There are a few direct bus services from Ciampino, all of which arrive at Termini station in downtown Rome:

  • Sit Bus Shuttle. They run a bus line whose ticket costs €6 one-way (€10 round-trip); the ride takes approximatively 40 minutes and there are about 25 rides a day.
  • Terravision. This is a dedicated airport-city transfer that takes approximatively 40min, with a service every 30min, provided just for the major low cost airlines. The price is €4 one-way or €8 round-trip. You can book on-line, inside the airport or outside near the bus stops (look for the employees with fluorescent vests writing “€4 city transfer”). Passengers should, on their return trip from Termini, board the bus three hours before their flight’s departure time.
  • COTRAL. This carrier’s ticket costs €5 one-way (the ride will take some 40min), but has far fewer departures than Terravision. These buses are not mentioned on the airport website yet, but you can find them on Schiaffini’s own site. This bus line may come in handy if you arrive at a time when the Metro is closed.
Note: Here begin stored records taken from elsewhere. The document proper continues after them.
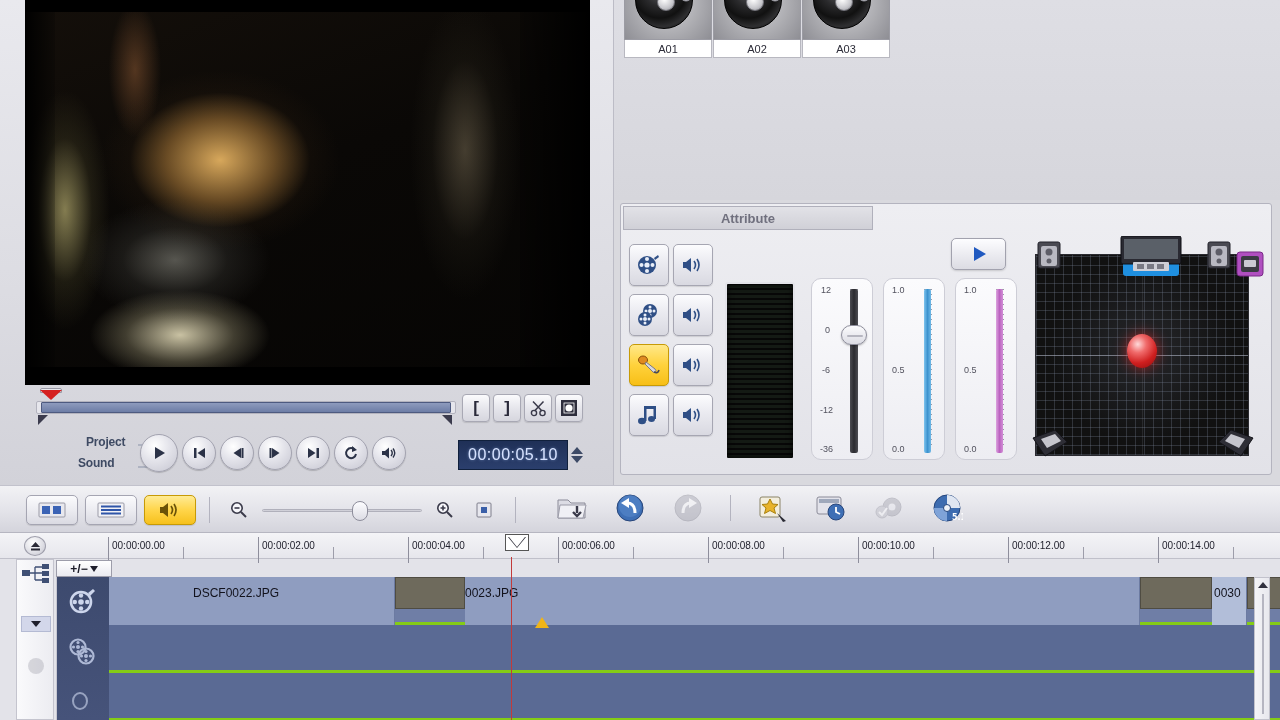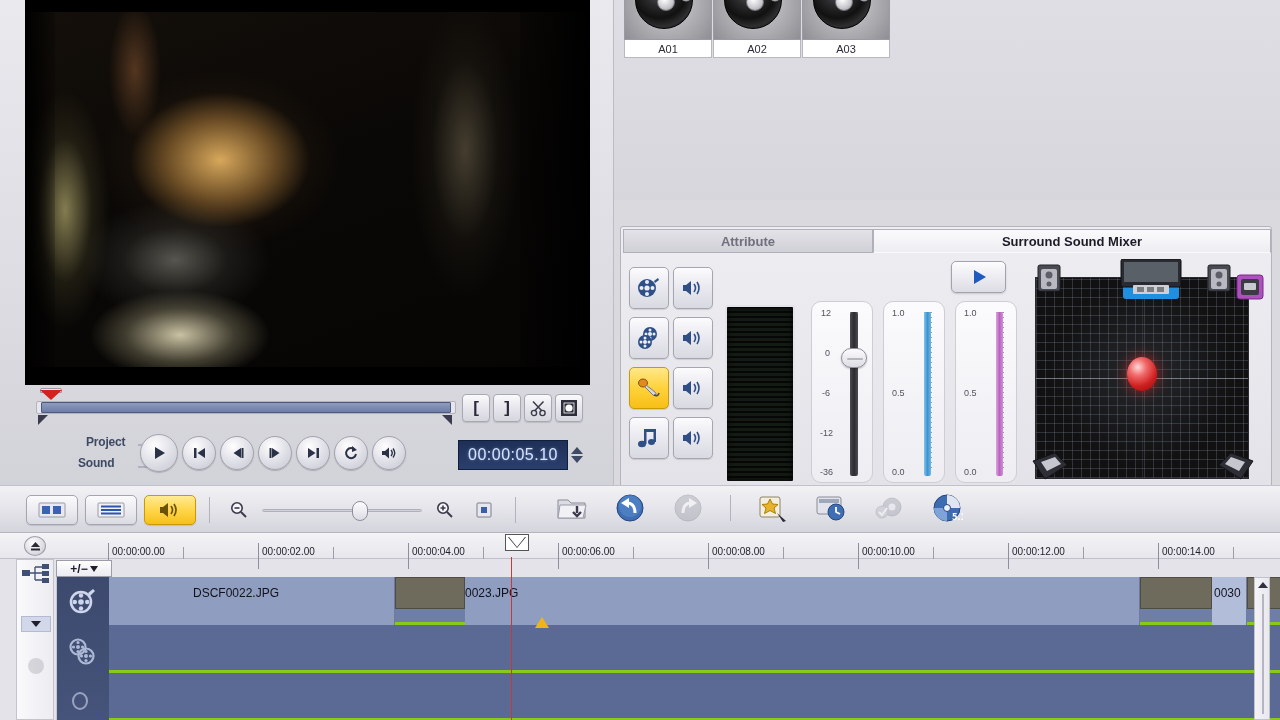"Attribute" .optpanel { margin-top: 23px -> none }
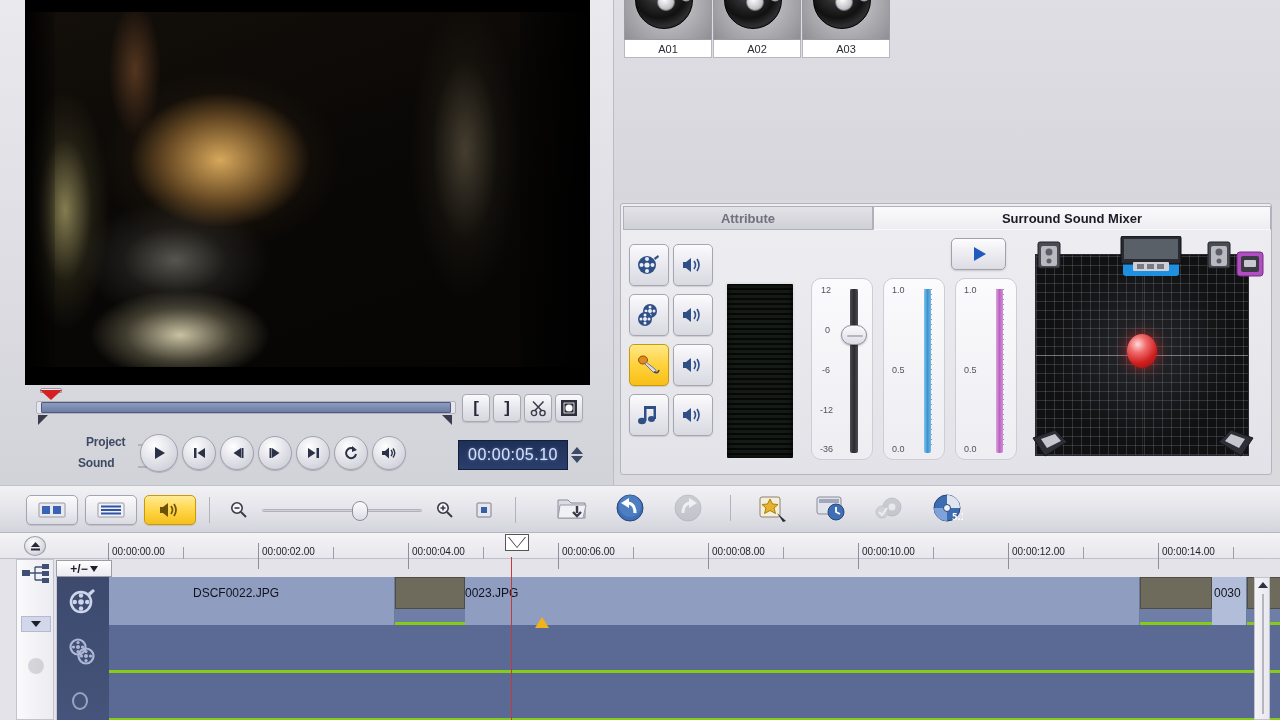"Surround Sound Mixer" div.tab { html: <div>Surround Sound Mixer</div> -> none }
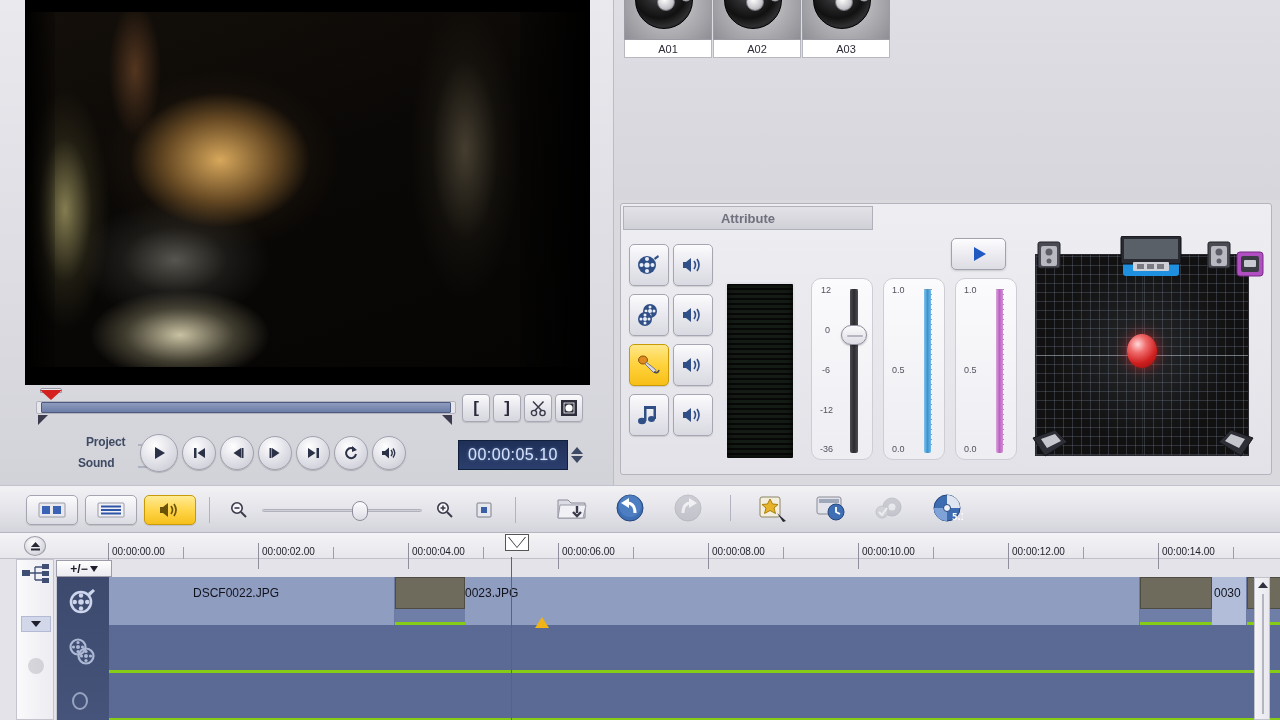"00:00:00.00" .rmark { top: 10px -> 4px }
By taxi – Taxis in Rome are white. There is a fixed fare of €48 from Fiumicino airport to downtown Rome (the area within the city’s Aurelian Walls) and vice versa. Sometimes, taxis in the queue at the airport are not from Rome but from the nearby town of Fiumicino: these are not bound by the fixed fare rule and are best avoided. The fare from Ciampino airport to the city centre and vice-versa is €30; between the two airports, the fare rises to €50. For most other destinations, fares are not fixed and are based on the meter. Generally, Roman taxi drivers are hard-working honest people; however, there’s a hard core of crooks who tend to work the airports and the main station. Do NOT negotiate the price for the city centre and be sure your driver activates the metre (all licenced taxis have a metre) when he/she starts driving to any destination not covered by a fixed fare. Drivers at the airport may try to talk you into paying more than the fixed fare, saying that your destination is ‘inside the walls’ or ‘hard to get to’; if they try to overcharge you at your destination ask them to call a policeman. They will probably back down. Licensed limousine drivers may approach you at the airports, especially Fiumicino, where there are several companies (mainly cooperatives) with booths close to the exit. A drive with them to the centre could reach as high as €80 but if you are in a group a large limousine or “van” could be cheaper than two taxis. Be aware as well of unlicensed “taxi” drivers. Go directly to the taxi stand and ignore touts.

At the airport in Ciampino, there should be an organised taxi queue – however, the drivers will often negotiate amongst themselves if you are going somewhere the cab at the front doesn’t want to go to. There are reports that late-night licensed cabs at Ciampino are asking €100 to take people into town, so try to avoid late flights or take the bus that connects with the flight. If you have to take a cab just pay the legal fare at your destination; if, instead, you have no stomach for the resulting argument then you can phone a cab from one of the numbers listed under the “Get Around” section.

A shared airport shuttle can be hired for around €15 per person to take you from Ciampino airport. However, since the shuttle is shared, it may take longer to reach your destination if other customers are dropped off before you are.

Rental cars are available from all major companies at both airports. Providers can be reached easily in the Arrivals Halls at both Fiumicino and Ciampino.

Another option, is to book a licensed limousine in advance on-line. The prices are often cheaper than a taxi especially for minivans and in Fiumicino even for sedans. One disadvantage however is that you normally need to book at least 24 hours in advance so you need to plan ahead.